Supplied material section start

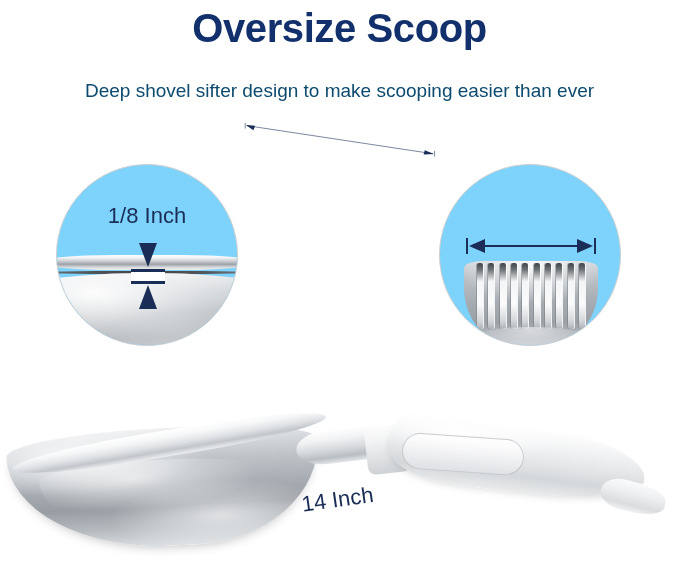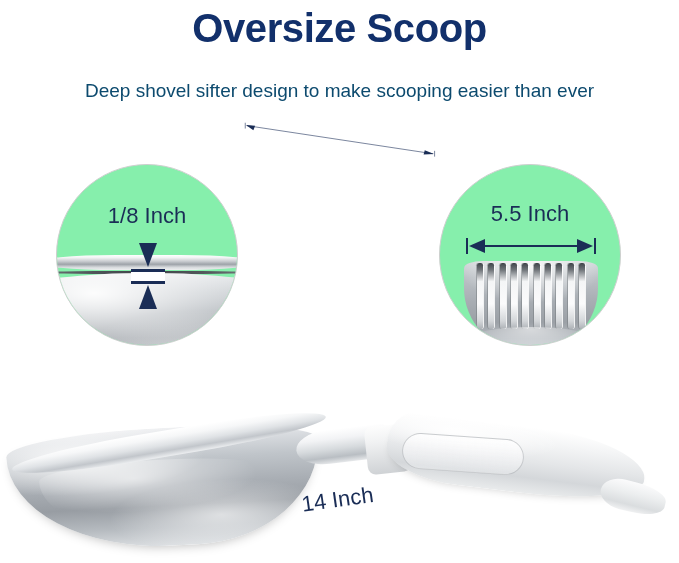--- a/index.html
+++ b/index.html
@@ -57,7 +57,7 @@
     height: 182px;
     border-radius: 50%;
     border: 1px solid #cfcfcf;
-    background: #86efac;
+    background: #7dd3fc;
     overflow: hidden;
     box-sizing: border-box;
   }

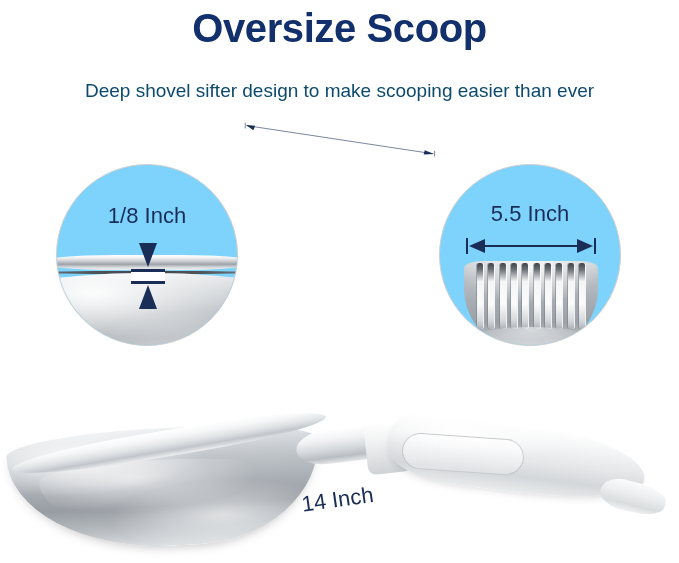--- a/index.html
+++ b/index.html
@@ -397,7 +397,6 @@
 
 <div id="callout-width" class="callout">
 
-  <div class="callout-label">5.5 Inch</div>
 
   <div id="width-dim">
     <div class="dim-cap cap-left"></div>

Supplied material section end
Supplied material section start

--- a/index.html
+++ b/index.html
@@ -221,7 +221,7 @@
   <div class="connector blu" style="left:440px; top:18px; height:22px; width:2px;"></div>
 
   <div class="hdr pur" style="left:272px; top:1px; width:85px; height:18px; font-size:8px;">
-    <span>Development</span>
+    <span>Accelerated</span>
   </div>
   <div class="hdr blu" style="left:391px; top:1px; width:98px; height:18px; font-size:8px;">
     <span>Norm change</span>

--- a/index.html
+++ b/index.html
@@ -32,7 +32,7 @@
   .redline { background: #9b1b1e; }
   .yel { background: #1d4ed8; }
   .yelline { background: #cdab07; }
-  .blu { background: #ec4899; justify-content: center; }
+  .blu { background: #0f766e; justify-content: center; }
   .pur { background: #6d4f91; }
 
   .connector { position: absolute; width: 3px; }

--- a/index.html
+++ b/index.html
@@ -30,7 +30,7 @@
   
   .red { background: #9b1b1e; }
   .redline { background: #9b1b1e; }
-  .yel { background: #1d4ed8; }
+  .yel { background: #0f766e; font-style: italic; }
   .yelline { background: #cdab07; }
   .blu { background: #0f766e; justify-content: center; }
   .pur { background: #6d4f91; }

Supplied material section end

◆ Exercise directions
Lines in the data that hold "style" must be located and copied.

◆ Finished task
   <div class="connector blu" style="left:440px; top:18px; height:22px; width:2px;"></div>
   <div class="hdr pur" style="left:272px; top:1px; width:85px; height:18px; font-size:8px;">
   <div class="hdr blu" style="left:391px; top:1px; width:98px; height:18px; font-size:8px;">
+  .yel { background: #0f766e; font-style: italic; }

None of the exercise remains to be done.